** Opening DATA EXTRACTS block **
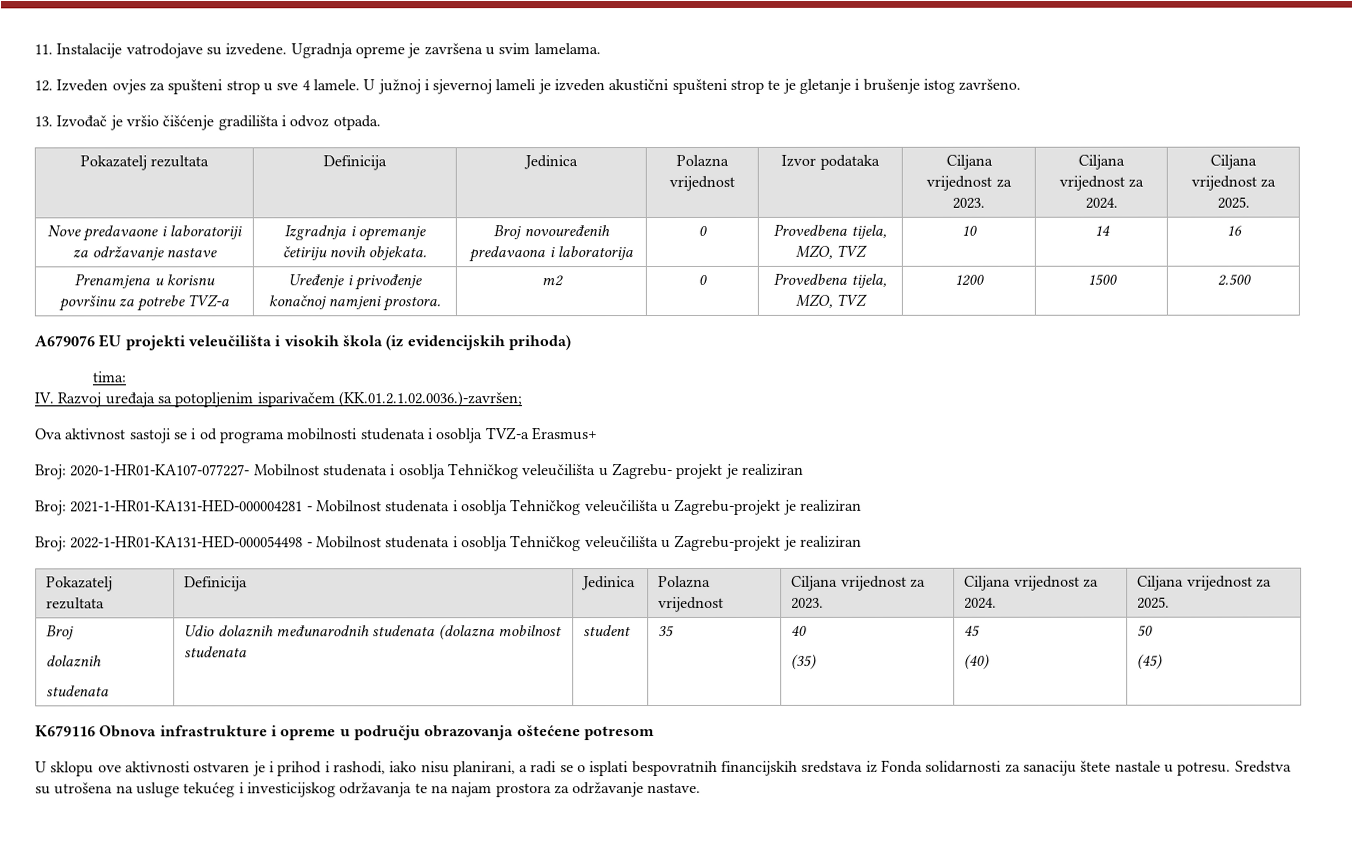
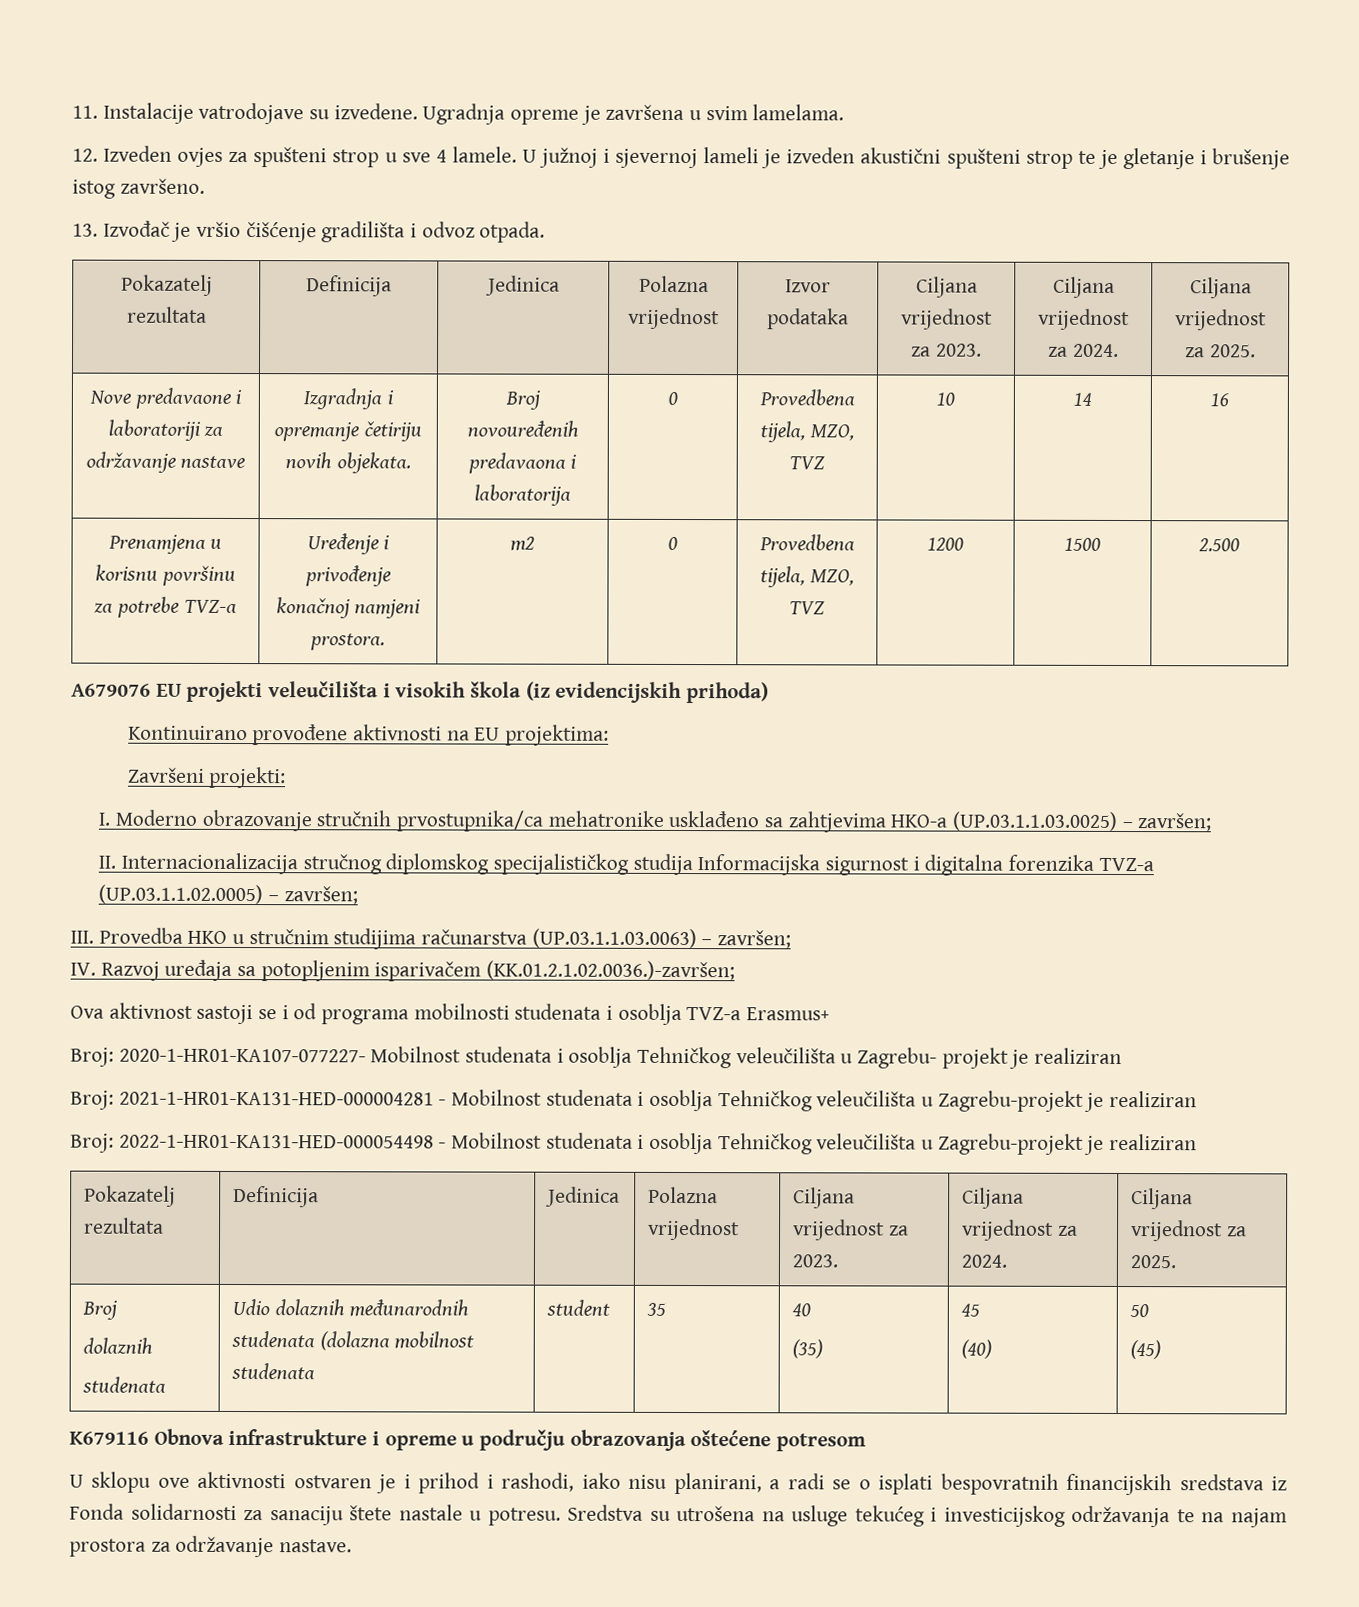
- tima:
+ Kontinuirano provođene aktivnosti na EU projektima:
+ Završeni projekti:
+ I. Moderno obrazovanje stručnih prvostupnika/ca mehatronike usklađeno sa zahtjevima HKO-a (UP.03.1.1.03.0025) – završen;
+ II. Internacionalizacija stručnog diplomskog specijalističkog studija Informacijska sigurnost i digitalna forenzika TVZ-a (UP.03.1.1.02.0005) – završen;
+ III. Provedba HKO u stručnim studijima računarstva (UP.03.1.1.03.0063) – završen;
** Closing DATA EXTRACTS block **
EXERCISE DETAILS:
Each line of the listing above belongs in the answer exactly as written; the pictures do not.

SOLUTION TO THE PROBLEM:
- tima:
+ Kontinuirano provođene aktivnosti na EU projektima:
+ Završeni projekti:
+ I. Moderno obrazovanje stručnih prvostupnika/ca mehatronike usklađeno sa zahtjevima HKO-a (UP.03.1.1.03.0025) – završen;
+ II. Internacionalizacija stručnog diplomskog specijalističkog studija Informacijska sigurnost i digitalna forenzika TVZ-a (UP.03.1.1.02.0005) – završen;
+ III. Provedba HKO u stručnim studijima računarstva (UP.03.1.1.03.0063) – završen;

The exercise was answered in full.